The records follow. Copy each one exactly.

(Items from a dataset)
_ _ _ _
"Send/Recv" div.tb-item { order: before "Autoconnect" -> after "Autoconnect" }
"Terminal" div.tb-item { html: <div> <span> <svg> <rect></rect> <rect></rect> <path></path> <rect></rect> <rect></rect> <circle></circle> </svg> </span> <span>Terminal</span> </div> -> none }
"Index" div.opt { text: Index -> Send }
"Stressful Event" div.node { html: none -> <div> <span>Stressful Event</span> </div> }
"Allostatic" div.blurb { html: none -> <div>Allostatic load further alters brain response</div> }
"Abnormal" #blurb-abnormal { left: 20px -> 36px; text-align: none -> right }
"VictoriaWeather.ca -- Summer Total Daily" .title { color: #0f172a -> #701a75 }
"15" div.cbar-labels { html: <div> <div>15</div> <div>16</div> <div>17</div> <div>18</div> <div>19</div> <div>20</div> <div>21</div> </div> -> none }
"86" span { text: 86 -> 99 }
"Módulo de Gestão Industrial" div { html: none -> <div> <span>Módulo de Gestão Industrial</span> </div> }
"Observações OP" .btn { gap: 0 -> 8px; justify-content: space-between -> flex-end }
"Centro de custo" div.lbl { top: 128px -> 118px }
_ _ _ _
=== ANSWER BOX ===
"Send/Recv" div.tb-item { order: before "Autoconnect" -> after "Autoconnect" }
"Terminal" div.tb-item { html: <div> <span> <svg> <rect></rect> <rect></rect> <path></path> <rect></rect> <rect></rect> <circle></circle> </svg> </span> <span>Terminal</span> </div> -> none }
"Index" div.opt { text: Index -> Send }
"Stressful Event" div.node { html: none -> <div> <span>Stressful Event</span> </div> }
"Allostatic" div.blurb { html: none -> <div>Allostatic load further alters brain response</div> }
"Abnormal" #blurb-abnormal { left: 20px -> 36px; text-align: none -> right }
"VictoriaWeather.ca -- Summer Total Daily" .title { color: #0f172a -> #701a75 }
"15" div.cbar-labels { html: <div> <div>15</div> <div>16</div> <div>17</div> <div>18</div> <div>19</div> <div>20</div> <div>21</div> </div> -> none }
"86" span { text: 86 -> 99 }
"Módulo de Gestão Industrial" div { html: none -> <div> <span>Módulo de Gestão Industrial</span> </div> }
"Observações OP" .btn { gap: 0 -> 8px; justify-content: space-between -> flex-end }
"Centro de custo" div.lbl { top: 128px -> 118px }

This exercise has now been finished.